Because they can be linked to developmental problems and lifetime illnesses, neonatal injuries can be very devastating. As a result, monetary damages are typically awarded as part of legal remedies to make up for the victim’s losses brought on by the neonatal injury. These typically include costs for lost earning potential, medical bills, and other expenses related to neonatal injuries, such as time lost from the parents’ jobs to care for their now-injured child.
Given that neonatal injuries happen relatively early in life, such payments ought to account for the loss of future opportunities and income.
A wrongful death claim may be connected to a neonatal injury in particularly severe situations, which may have an impact on the legal remedies granted to the victim’s estate. The amount of damages that may be awarded in a medical malpractice claim may also be subject to state legislation, which is another crucial point to remember.

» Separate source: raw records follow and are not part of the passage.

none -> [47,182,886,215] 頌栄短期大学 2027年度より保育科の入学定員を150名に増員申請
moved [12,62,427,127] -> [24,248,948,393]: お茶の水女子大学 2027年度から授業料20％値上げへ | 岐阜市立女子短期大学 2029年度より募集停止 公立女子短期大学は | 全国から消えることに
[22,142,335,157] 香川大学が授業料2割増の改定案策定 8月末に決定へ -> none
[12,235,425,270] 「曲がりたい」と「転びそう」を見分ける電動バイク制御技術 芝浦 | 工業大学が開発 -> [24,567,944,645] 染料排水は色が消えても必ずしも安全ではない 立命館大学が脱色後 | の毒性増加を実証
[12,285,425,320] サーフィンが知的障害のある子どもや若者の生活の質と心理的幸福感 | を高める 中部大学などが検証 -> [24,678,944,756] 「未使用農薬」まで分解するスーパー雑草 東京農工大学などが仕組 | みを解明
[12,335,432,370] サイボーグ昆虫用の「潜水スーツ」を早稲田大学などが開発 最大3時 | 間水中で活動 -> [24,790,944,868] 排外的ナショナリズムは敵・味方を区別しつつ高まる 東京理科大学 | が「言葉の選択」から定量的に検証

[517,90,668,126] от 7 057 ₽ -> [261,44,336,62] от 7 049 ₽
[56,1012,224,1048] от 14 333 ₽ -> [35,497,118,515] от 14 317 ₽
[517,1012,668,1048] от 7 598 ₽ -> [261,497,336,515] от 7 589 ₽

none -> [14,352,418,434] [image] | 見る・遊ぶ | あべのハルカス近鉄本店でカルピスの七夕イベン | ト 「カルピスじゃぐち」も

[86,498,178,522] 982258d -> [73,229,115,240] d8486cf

What Happens in the Majority of Birth Injury Cases?
During the initial discovery stages of information gathering, many instances involving birth injuries are resolved. You will discuss acceptable settlement amounts with your attorney. You have the last say if the other party offers to settle.
The lawsuit is dismissed if a settlement is reached. Your case proceeds to trial if you and the opposing party are unable to reach a settlement amount.
How Soon Must I Bring a Birth Injury Lawsuit?
Statutes of limitation are the terms used to describe the time frames in each state for filing lawsuits. When a child is injured, the statute of limitations is typically extended in many states. In Texas, for instance, an adult malpractice victim has two years to file a lawsuit, whereas a child under the age of twelve has until they are fourteen.
Should I Hire a Lawyer?
The moment you feel something went wrong during the delivery of your kid, you should speak with a birth injury attorney to explore your claim because you only have a limited period of time to file a birth injury lawsuit. You can lose the ability to file your lawsuit at all if you don’t submit it on time.